◆ **Problem to solve**
Transcribe only the lines in the data below falling between the line with "white-space: nowrap;" and the line with "font-size: 33px;", including those two lines, and leave out any picture.

◆ **Information**
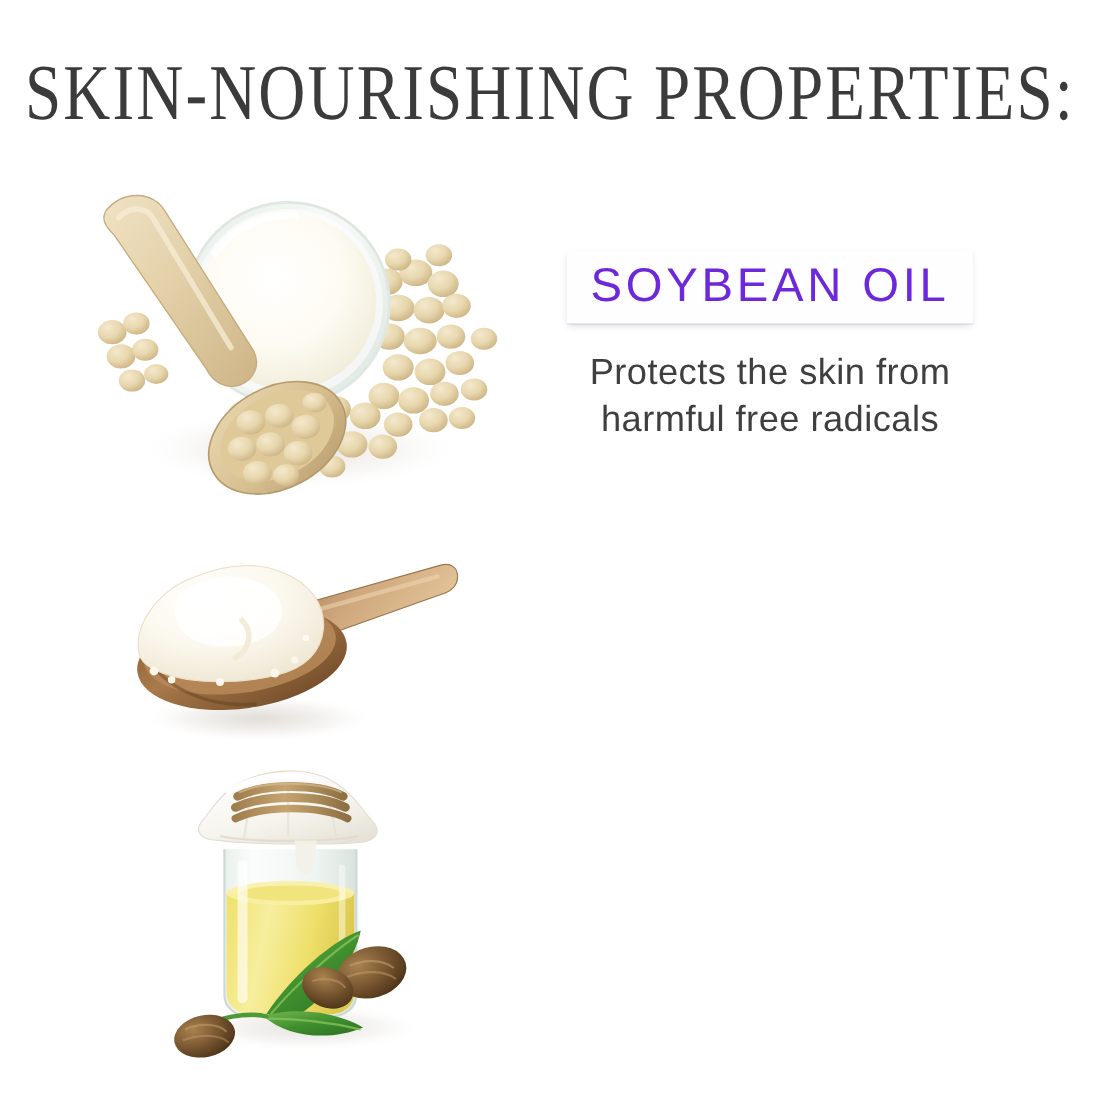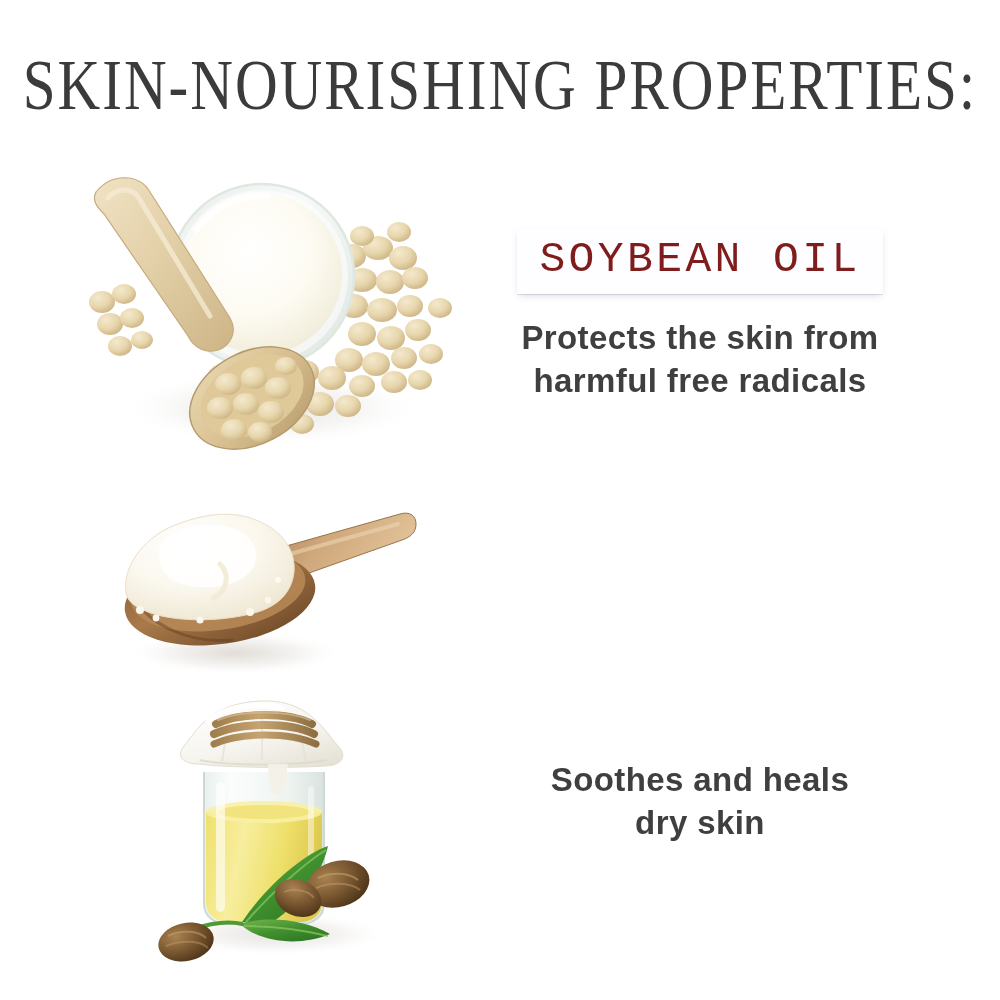--- a/index.html
+++ b/index.html
@@ -68,12 +68,12 @@
     border-radius: 1px;
   }
   .heading-text {
-    font-family: Liberation Mono, monospace;
+    font-family: Liberation Sans, sans-serif;
     font-weight: 400;
     font-size: 43px;
     line-height: 48px;
     letter-spacing: 3.4px;
-    color: #7f1d1d;
+    color: #6d28d9;
     white-space: nowrap;
     display: block;
   }

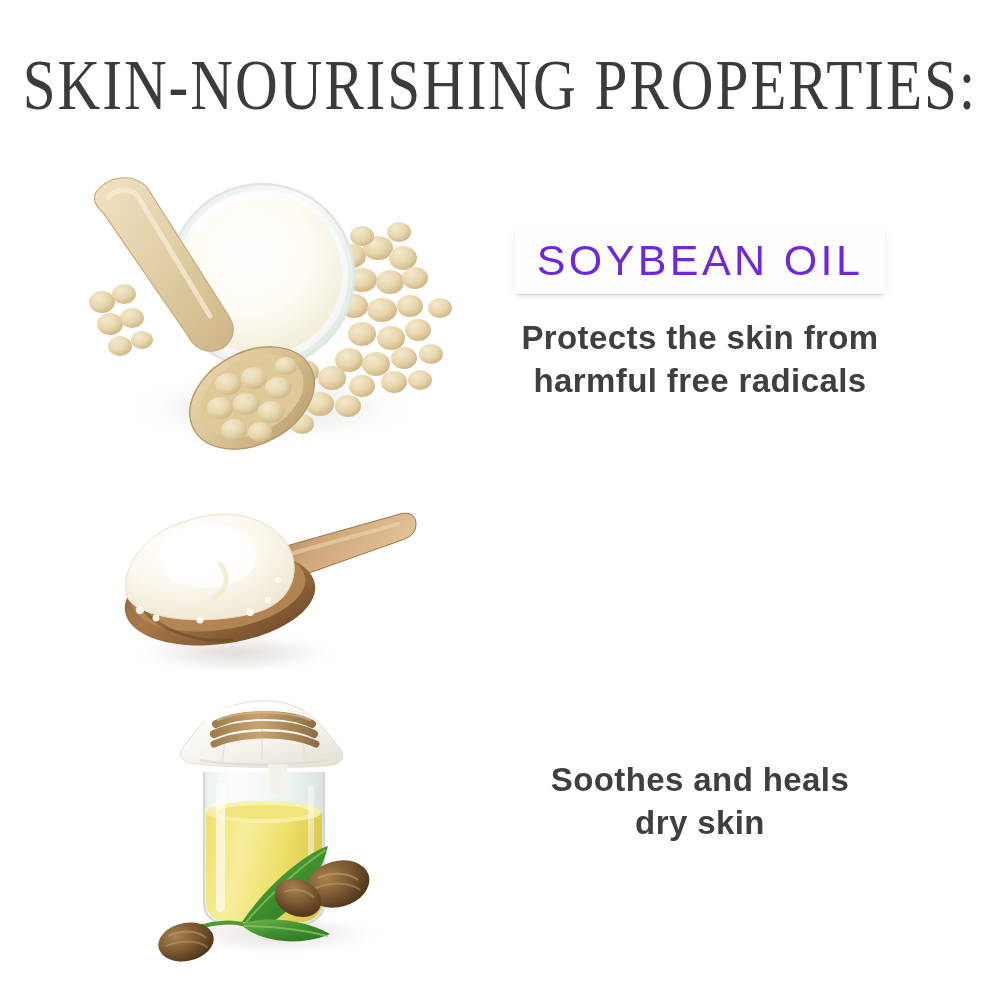--- a/index.html
+++ b/index.html
@@ -80,7 +80,7 @@
   .body-text {
     margin-top: 22px;
     font-family: "Liberation Sans", sans-serif;
-    font-weight: 700;
+    font-weight: 400;
     font-size: 33px;
     line-height: 43px;
     letter-spacing: 0.4px;

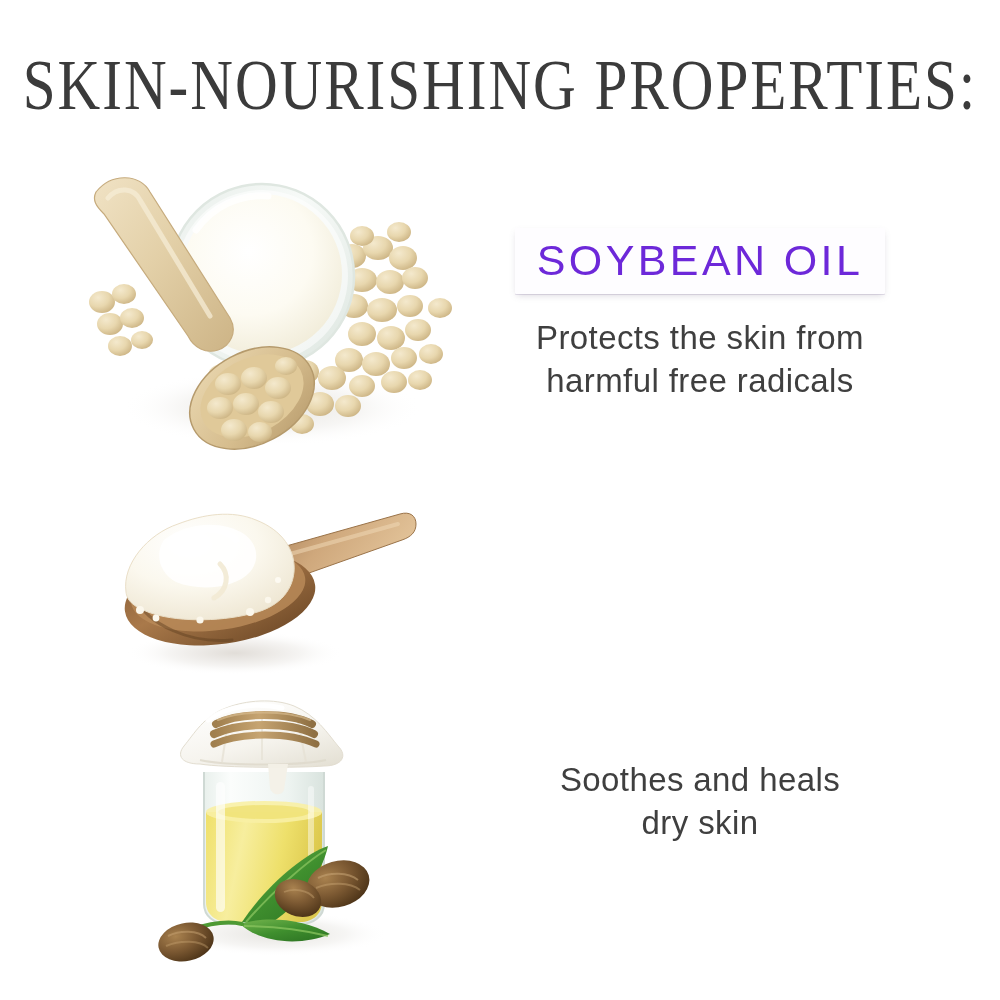--- a/index.html
+++ b/index.html
@@ -403,8 +403,6 @@
 
     <div class="copy" style="left:430px; top:56px; width:540px;">
       <div class="copy-inner">
-        <div class="body-text">Soothes and heals
-dry skin</div>
       </div>
     </div>
   </div>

◆ **Exercise answer**
     white-space: nowrap;
     display: block;
   }

--- a/index.html
+++ b/index.html
@@ -80,7 +80,7 @@
   .body-text {
     margin-top: 22px;
     font-family: "Liberation Sans", sans-serif;
-    font-weight: 700;
+    font-weight: 400;
     font-size: 33px;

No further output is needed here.